Tarihten gelelim… İkinci Abdülhamid’in bugünlerde pek bilinmeyen ama halk içinde kendi devrinde söylenegelen bir mahlası da “mektepperver Sultan”dır. Pek çok modern okul, Abdülhamid’in devrinde kurulmuş, yeni Osmanlı nesli bu okullarda yetişmiştir. Nereden bilirdi Sultan, bu modern okullarda kendisine en şiddetli muhaliflerin yetişeceğini? Türkiye’nin muhalif, milliyetçi ve meşrutiyetçi nesli bu okullarda yetişti ve İttihatçılık namı ile bir akımı kurarak Türk modernleşmesinin göbeğine oturdu.

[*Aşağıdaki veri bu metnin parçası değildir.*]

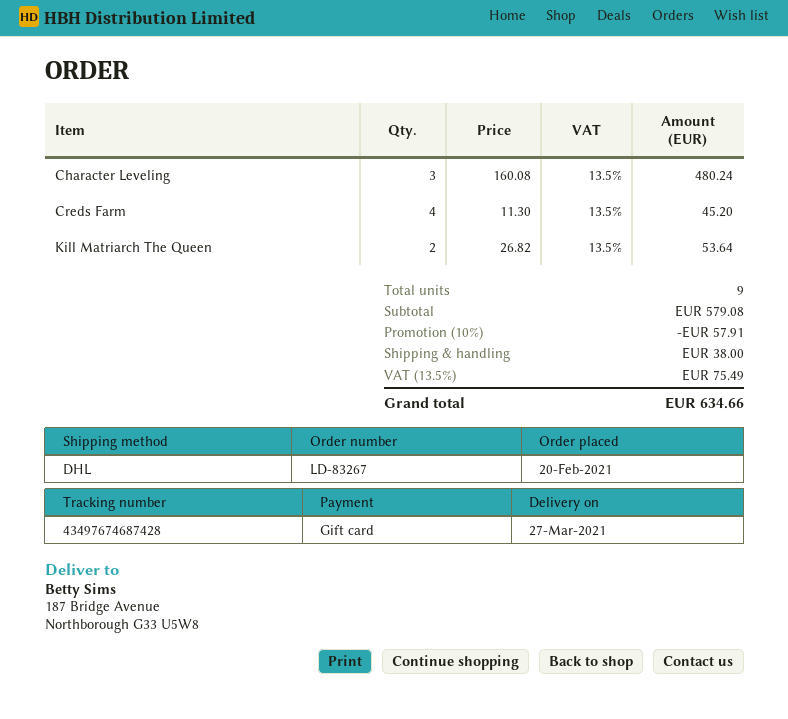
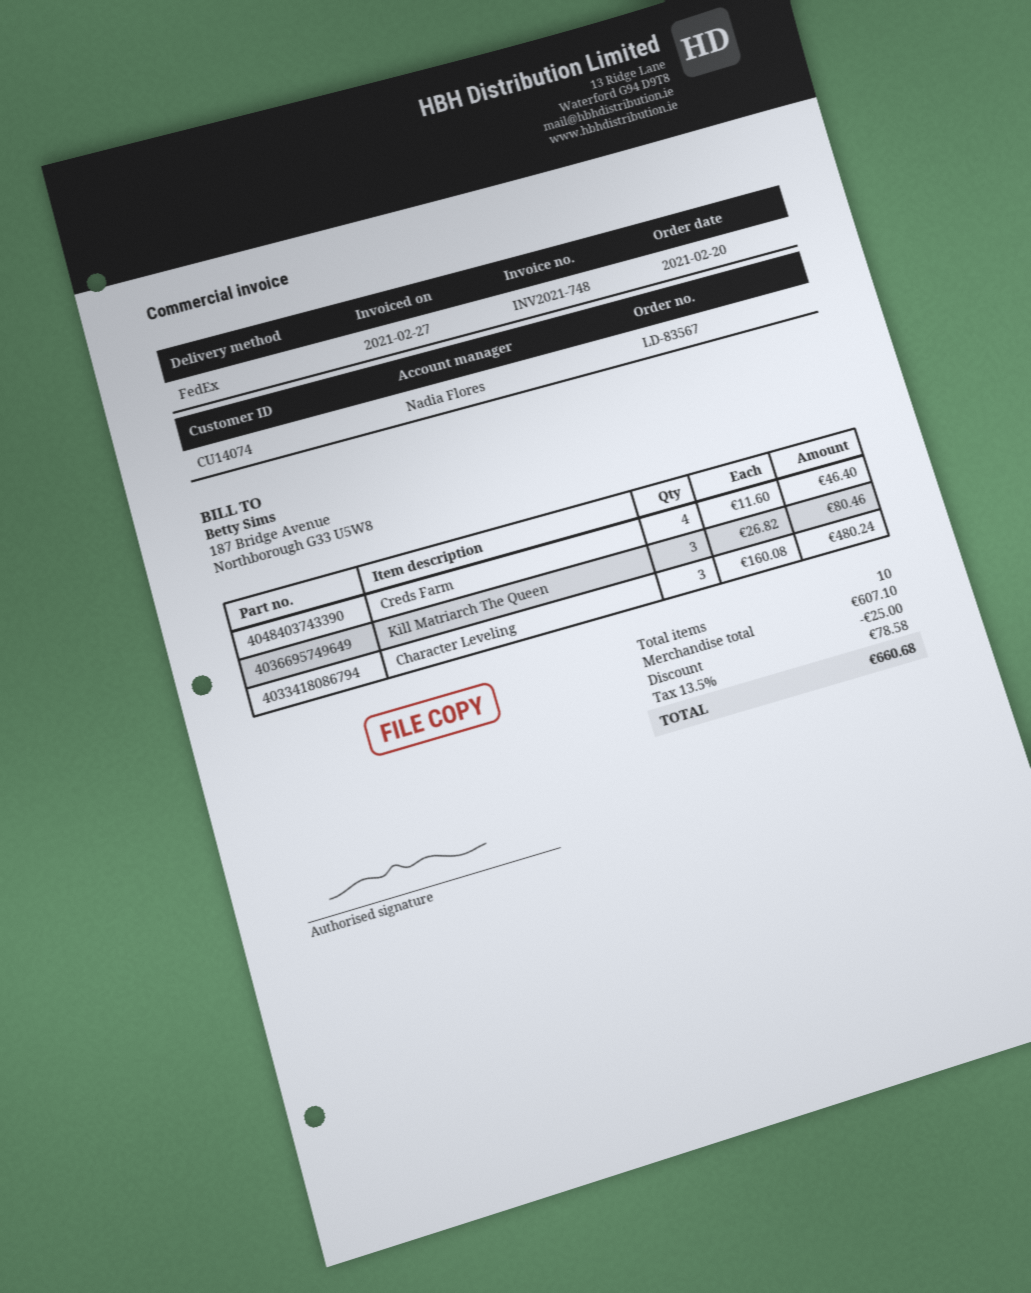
order number: LD-83267 -> LD-83567
shipping method: DHL -> FedEx
Creds Farm: 4 x 11.30 = 45.20 -> 4 x 11.60 = 46.40
Kill Matriarch The Queen: 2 x 26.82 = 53.64 -> 3 x 26.82 = 80.46
total quantity: 9 -> 10
subtotal: 579.08 -> 607.10
discount: 57.91 -> 25.00
shipping: 38.00 -> none
tax: 13.5% = 75.49 -> 13.5% = 78.58
total: 634.66 -> 660.68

Haziran 2015 genel seçimlerinde iktidar 13 yılın ardından tek başına iktidar çoğunluğunu kaybedince, sebepleri farklı yerlerde aranan bir metal yorgunluğu tartışması alıp yürümüştü. Kimileri partinin liderinin cumhurbaşkanlığı koltuğuna geçerken partiyi emanet ettiği “hoca”nın düşük profilli liderliğinin bu sonucu yarattığını düşünürken kimileri de genel bir heves kaybı, bir metal yorgunluktan söz etmişti.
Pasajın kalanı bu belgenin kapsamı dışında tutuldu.